# Collect primary service information for language paris

In [4]:
import duckdb
import pandas as pd
import json
import requests

In [14]:
conn = duckdb.connect('secrets/mt_data.db')

In [6]:
# get unique pairs
unique_pairs = conn.sql("""SELECT DISTINCT source_language, target_language FROM mt_logs""").df()
unique_pairs.shape

(2837, 2)

## Get default service data
The data is https://cxserver.wikimedia.org, where the first item of the output array for machine translation engines for a language pair is the default.

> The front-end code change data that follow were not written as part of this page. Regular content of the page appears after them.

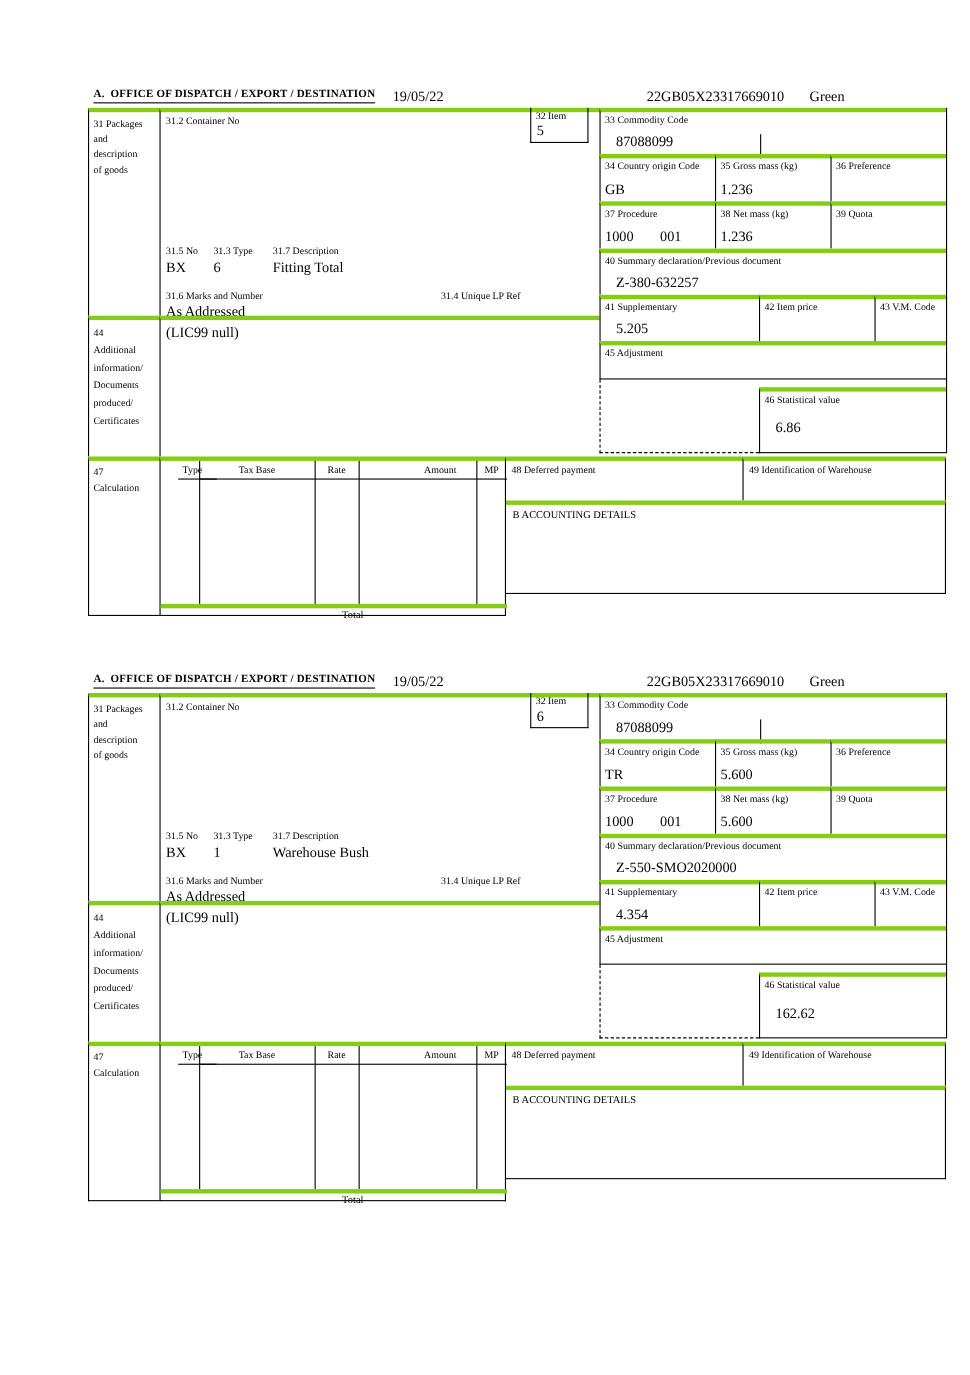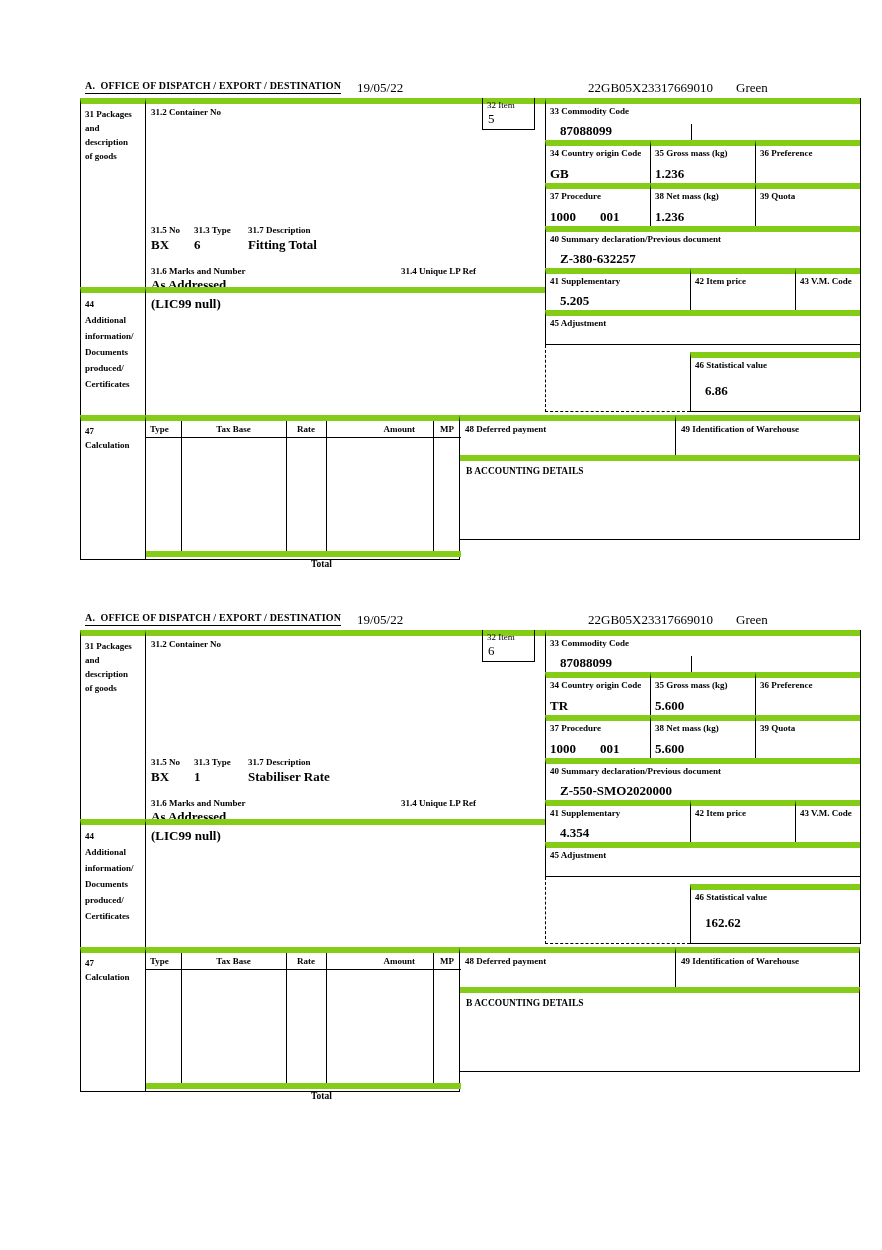--- a/index.html
+++ b/index.html
@@ -15,35 +15,35 @@
   }
   .section { position: absolute; left: 80px; width: 780px; height: 482px; }
   .abs { position: absolute; }
   .lbl { font-size: 9px; line-height: 10px; white-space: nowrap; }
   .val { font-size: 13px; line-height: 14px; white-space: nowrap; }
   .hdr-title {
     font-size: 10px; font-weight: bold; white-space: pre;
     border-bottom: 1px solid #000; padding-bottom: 2px; letter-spacing: 0.2px;
   }
   .hdr-val { font-size: 13px; white-space: pre; }
-  .bt { border-top: 6px solid #84cc16; font-weight: bold; }
+  .bt { border-top: 4px solid #84cc16; }
   .bl { border-left: 1px solid #000; }
   .br { border-right: 1px solid #000; }
   .bb { border-bottom: 1px solid #000; }
   .dl { border-left: 1px dashed #000; }
   .db { border-bottom: 1px dashed #000; }
   .vline { width: 0; border-left: 1px solid #000; }
   .leftcol-lines { padding: 3px 0 0 4px; }
   .leftcol-lines .lbl { display: block; line-height: 14px; }
   .lc44 .lbl { line-height: 16px; }
   .lc47 .lbl { line-height: 14px; }
   .thead { font-size: 9px; line-height: 16px; overflow: hidden; }
   .t-center { text-align: center; }
   .t-right { text-align: right; padding-right: 18px; }
-  .t-left { padding-left: 4px; }
+  .t-left { padding-left: 4px; margin-left: 16px; }
 </style>
 </head>
 <body>
 
 <div class="page" id="page">
   <div class="section" style="top: 80px;">
 
     <span class="abs hdr-title" style="left:5px; top:0px;">A.  OFFICE OF DISPATCH / EXPORT / DESTINATION</span>
     <span class="abs hdr-val" style="left:277px; top:0px;">19/05/22</span>
     <span class="abs hdr-val" style="left:508px; top:0px;">22GB05X23317669010</span>
@@ -203,21 +203,21 @@
       <span class="lbl">Calculation</span>
     </div>
 
     <div class="abs bt bl" style="left:65px; top:18px; width:400px; height:189px;">
       <span class="abs lbl" style="left:5px; top:3px;">31.2 Container No</span>
       <span class="abs lbl" style="left:5px; top:121px;">31.5 No</span>
       <span class="abs lbl" style="left:48px; top:121px;">31.3 Type</span>
       <span class="abs lbl" style="left:102px; top:121px;">31.7 Description</span>
       <span class="abs val" style="left:5px; top:134px;">BX</span>
       <span class="abs val" style="left:48px; top:134px;">1</span>
-      <span class="abs val" style="left:102px; top:134px;">Stabiliser Rate</span>
+      <span class="abs val" style="left:102px; top:134px;">Warehouse Bush</span>
       <span class="abs lbl" style="left:5px; top:162px;">31.6 Marks and Number</span>
       <span class="abs lbl" style="left:255px; top:162px;">31.4 Unique LP Ref</span>
       <span class="abs val" style="left:5px; top:174px;">As Addressed</span>
     </div>
 
     <div class="abs bl br bb" style="left:402px; top:18px; width:53px; height:32px;">
       <span class="abs lbl" style="left:4px; top:2px;">32 Item</span>
       <span class="abs val" style="left:5px; top:14px;">6</span>
     </div>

For example, for [en-hi](https://cxserver.wikimedia.org/v1/list/mt/en/hi), it is Google.

In [7]:
def get_default_service(lang1, lang2):
    response = requests.get(f'https://cxserver.wikimedia.org/v1/list/mt/{lang1}/{lang2}')
    output = json.loads(response.text)
    if len(output) == 0:
        return [None, 'no_mt']
    else:
        services = output['mt']
        if len(services) == 1:
            return [services[0], 'only_mt']
        else:
            return [services[0], 'default_mt']

In [9]:
%%time

unique_pairs[['service', 'service_type']] = (
    unique_pairs
    .apply(
        lambda row: pd.Series(get_default_service(row['source_language'], row['target_language'])),
        axis=1
    )
)

CPU times: user 37.3 s, sys: 1.44 s, total: 38.8 s
Wall time: 1min


In [77]:
print(unique_pairs.shape)
unique_pairs.head()

(2790, 5)


Unnamed: 0,source_language,target_language,service,service_type,language_pair
0,en,uz,Google,default_mt,en-uz
1,en,nb,MinT,default_mt,en-nb
2,en,pa,Google,default_mt,en-pa
3,en,zh,Google,default_mt,en-zh
4,en,eo,Apertium,default_mt,en-eo


## Export to database

In [15]:
conn.execute("""
CREATE OR REPLACE TABLE mt_defaults AS
SELECT
    *,
    source_language||'-'||target_language AS pair
FROM
    unique_pairs
""")

<duckdb.DuckDBPyConnection at 0x7fc8dc2812f0>

In [16]:
conn.sql("""DESCRIBE mt_defaults""")

┌─────────────────┬─────────────┬─────────┬─────────┬─────────┬───────┐
│   column_name   │ column_type │  null   │   key   │ default │ extra │
│     varchar     │   varchar   │ varchar │ varchar │ varchar │ int32 │
├─────────────────┼─────────────┼─────────┼─────────┼─────────┼───────┤
│ source_language │ VARCHAR     │ YES     │ NULL    │ NULL    │  NULL │
│ target_language │ VARCHAR     │ YES     │ NULL    │ NULL    │  NULL │
│ service         │ VARCHAR     │ YES     │ NULL    │ NULL    │  NULL │
│ service_type    │ VARCHAR     │ YES     │ NULL    │ NULL    │  NULL │
│ pair            │ VARCHAR     │ YES     │ NULL    │ NULL    │  NULL │
└─────────────────┴─────────────┴─────────┴─────────┴─────────┴───────┘

In [17]:
conn.close()